Kim, Sunhee S; Nakakura, Eric K; Wang, Zhen J; Kim, Grace E; Corvera, Carlos U; Harris, Hobart W; Kirkwood, Kimberly S; Hirose, Ryutaro; Tempero, Margaret A; Ko, Andrew H.
  • Kim SS; Division of Hematology/Oncology, University of California San Francisco, San Francisco, California.
  • Nakakura EK; Department of Surgery, University of California San Francisco, San Francisco, California. eric.nakakura@ucsf.edu.
  • Wang ZJ; Department of Radiology, University of California San Francisco, San Francisco, California.
  • Kim GE; Department of Pathology, University of California San Francisco, San Francisco, California.
  • Corvera CU; Department of Surgery, University of California San Francisco, San Francisco, California.
  • Harris HW; Department of Surgery, University of California San Francisco, San Francisco, California.
  • Kirkwood KS; Department of Surgery, University of California San Francisco, San Francisco, California.
  • Hirose R; Department of Surgery, University of California San Francisco, San Francisco, California.
  • Tempero MA; Division of Hematology/Oncology, University of California San Francisco, San Francisco, California.
  • Ko AH; Division of Hematology/Oncology, University of California San Francisco, San Francisco, California. andrewko@medicine.ucsf.edu.
J Surg Oncol ; 114(5): 587-596, 2016 Oct.
Article en En | MEDLINE | ID: mdl-27444658
ABSTRACT

BACKGROUND:

No consensus exists regarding the optimal neoadjuvant treatment paradigm for patients with borderline resectable pancreatic cancer (BRPC), including the respective roles of chemotherapy and radiation.

METHODS:

We performed a retrospective analysis, including detailed pathologic and radiologic review, of pancreatic cancer patients undergoing FOLFIRINOX, with or without radiation therapy (RT), prior to surgical resection at a high-volume academic center over a 4-year period.

RESULTS:

Of 26 patients meeting inclusion criteria, 22 (84.6%) received FOLFIRINOX alone without RT (median number of treatment cycles = 9).

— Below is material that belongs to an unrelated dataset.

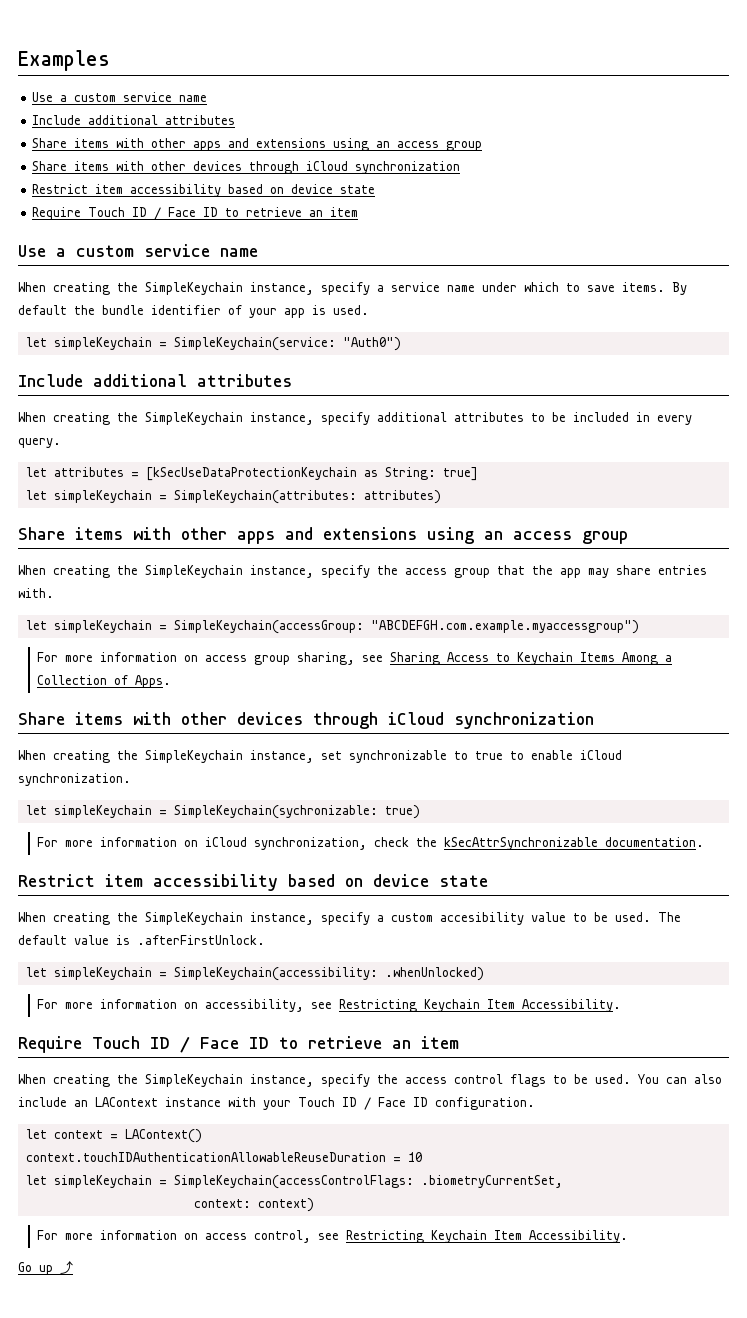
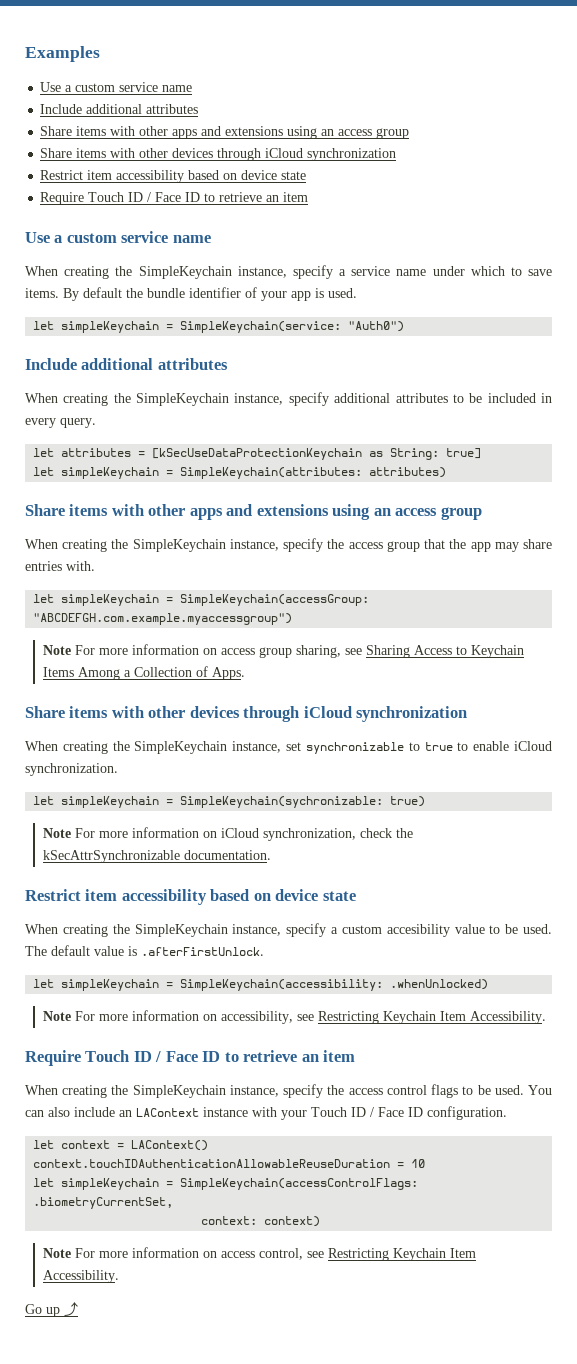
(639, 627) none -> [42,645,71,655] Note
(420, 812) none -> [42,828,71,838] Note
(484, 974) none -> [42,1011,71,1021] Note
(314, 1205) none -> [42,1248,71,1258] Note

The majority of patients met formal radiographic criteria for BRPC, with the superior mesenteric vein representing the most common vessel involved. R0 resection rate was 90.9%, with 12 patients (54.5%) requiring vascular reconstruction. Treatment response was classified as moderate or marked in 16 patients (72.7%) according to the College of American Pathologists grading system. Estimated median disease-free and overall survival rates are 22.6 months and not reached (NR), respectively.

CONCLUSIONS:

This is one of the largest series to describe the use of neoadjuvant FOLFIRINOX, without radiation therapy, in patients with BRPC undergoing surgical resection. Given the high R0 resection rates and favorable clinical outcomes with chemotherapy alone, this strategy should be further assessed in prospective study design. J. Surg. Oncol. 2016;114587-596. © 2016 Wiley Periodicals, Inc.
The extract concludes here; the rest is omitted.